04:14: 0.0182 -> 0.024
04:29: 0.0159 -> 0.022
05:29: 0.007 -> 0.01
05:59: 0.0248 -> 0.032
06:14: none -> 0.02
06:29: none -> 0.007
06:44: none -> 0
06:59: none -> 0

▶ _YOUR ASSIGNMENT_:
Transcribe the material above in its entirety. Match it exactly.

▶ _RESULT FOR THIS TASK_:
04:14: 0.0182 -> 0.024
04:29: 0.0159 -> 0.022
05:29: 0.007 -> 0.01
05:59: 0.0248 -> 0.032
06:14: none -> 0.02
06:29: none -> 0.007
06:44: none -> 0
06:59: none -> 0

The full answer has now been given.